The court similarly disposed of Plaintiffs’ share class claim, finding that Plaintiffs’ assertion that “[t]here is no good-faith explanation for utilizing high-cost share classes” was undermined by public filings explaining the Montefiore plan’s use of revenue sharing from these investments to offset its expenses.

Finally, the court dismissed Plaintiffs’ investment selection claims because Plaintiffs provided no grounds to infer that the information concerning the funds’ alleged underperformance was available to the fiduciaries at the beginning of the Class Period.

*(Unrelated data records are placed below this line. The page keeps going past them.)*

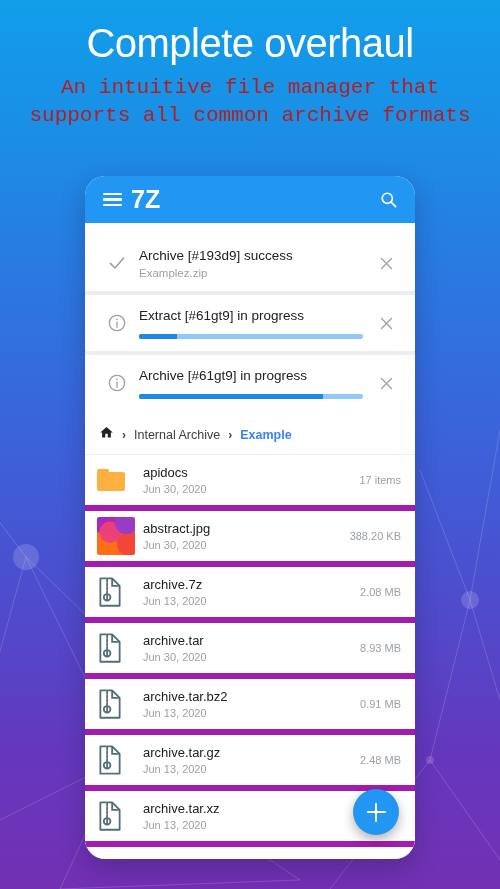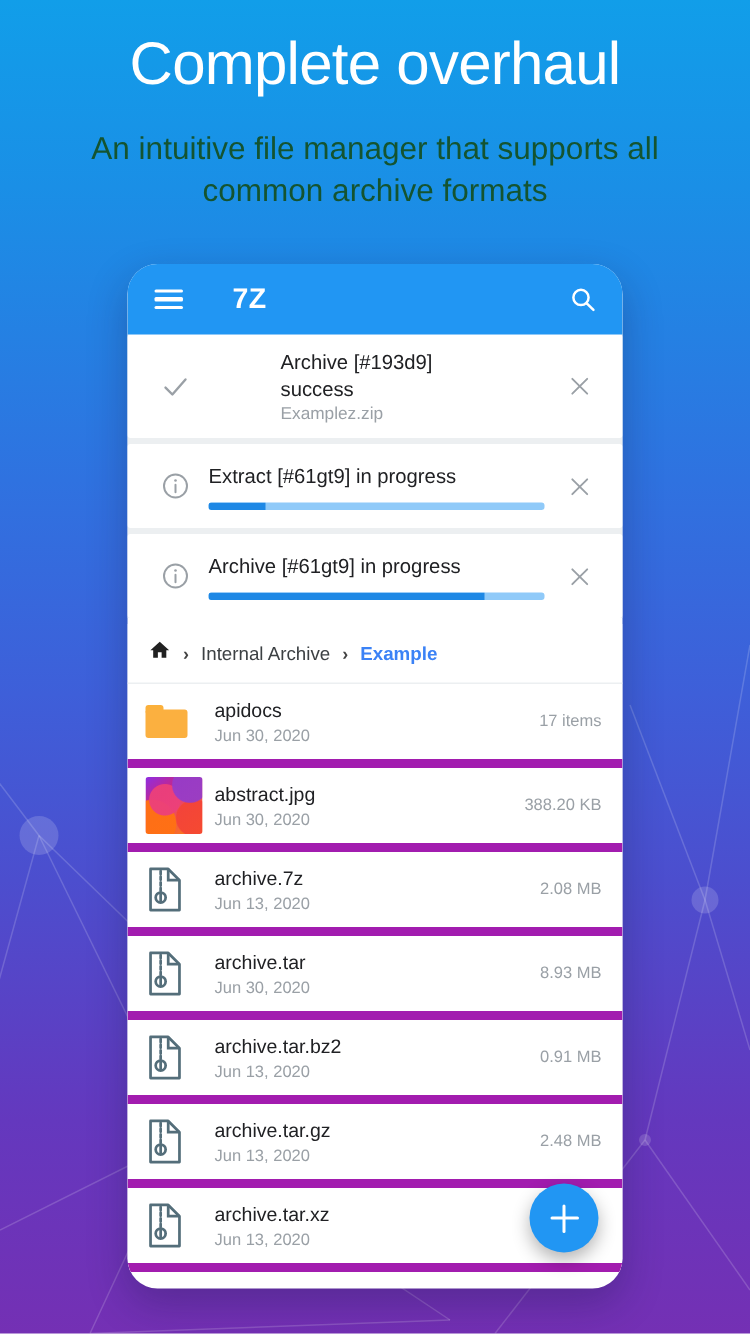--- a/index.html
+++ b/index.html
@@ -19,8 +19,8 @@
     color:#ffffff; font-size:40px; font-weight:400; letter-spacing:-0.5px; line-height:1.15;
   }
   .hero-sub {
-    color:#14532d; font-size:21px; font-weight:400; line-height:1.32; margin-top:20px;
-    padding:0 22px; opacity:.98;
+    color:#b91c1c; font-size:21px; font-weight:400; line-height:1.32; margin-top:8px;
+    padding:0 22px; opacity:.98;font-family:Liberation Mono, monospace;
   }
 
   

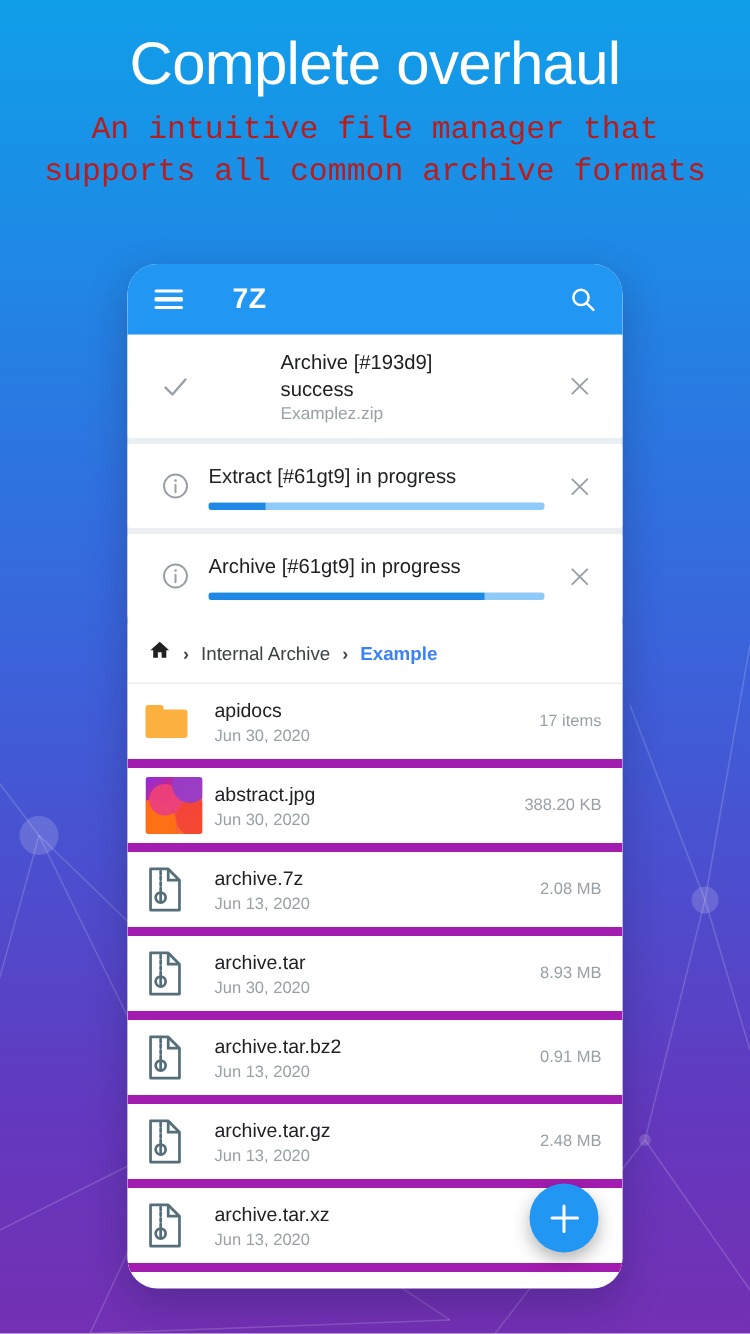--- a/index.html
+++ b/index.html
@@ -38,7 +38,7 @@
   .appbar .icon-btn { width:26px; height:26px; display:flex; align-items:center; justify-content:center; }
   .hamburger { display:flex; flex-direction:column; justify-content:center; gap:3.5px; width:19px; }
   .hamburger i { display:block; height:2.2px; background:#fff; border-radius:1px; width:100%; }
-  .app-title { color:#ffffff; font-size:19px; font-weight:700; margin-left:30px; letter-spacing:.2px;text-align:center; }
+  .app-title { color:#ffffff; font-size:25px; font-weight:700; margin-left:6px; letter-spacing:.2px;text-align:center; }
   .appbar .spacer { flex:1; }
 
   

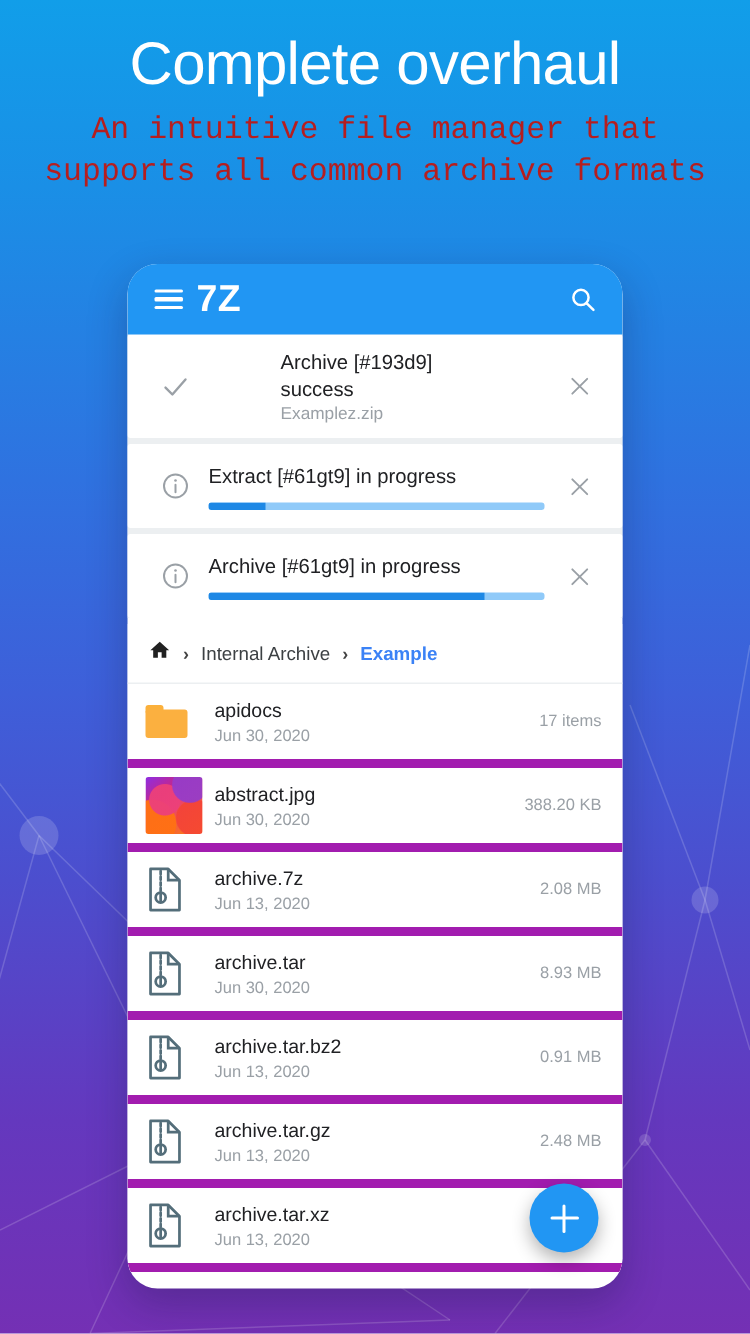--- a/index.html
+++ b/index.html
@@ -47,7 +47,7 @@
     background:#fff; display:flex; align-items:center; padding:10px 12px 10px 10px; min-height:56px;
     border-radius:2px; margin-bottom:4px;
   }
-  .notif:first-child { margin-top:0;gap:48px; }
+  .notif:first-child { margin-top:12px; }
   .notif .lead { width:44px; flex:0 0 44px; display:flex; align-items:center; justify-content:center; }
   .notif .body { flex:1; min-width:0; padding-right:6px; }
   .notif .title { font-size:13.5px; color:#202124; line-height:1.35; }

Request for Leave to Amend Denied

Dropping the investment and share class claims, Plaintiffs sought leave to file the TAC to save their recordkeeping claim by alleging a Named Plaintiff paid recordkeeping fees in excess of the “reasonable” range. But the court held that amending would be futile because Plaintiffs failed to specifically allege the recordkeeping services received by the Montefiore plan and its purported comparators, thereby failing to plead that the Montefiore plan’s fees were unreasonable. 

Takeaways

The initial Boyette decision serves as a reminder for all defendants to scrutinize the standing of Named Plaintiffs in ERISA actions. And both Boyette decisions swell the ranks of court rulings dismissing claims for breach of fiduciary duty related to recordkeeping fees without specific factual allegations of recordkeeping services.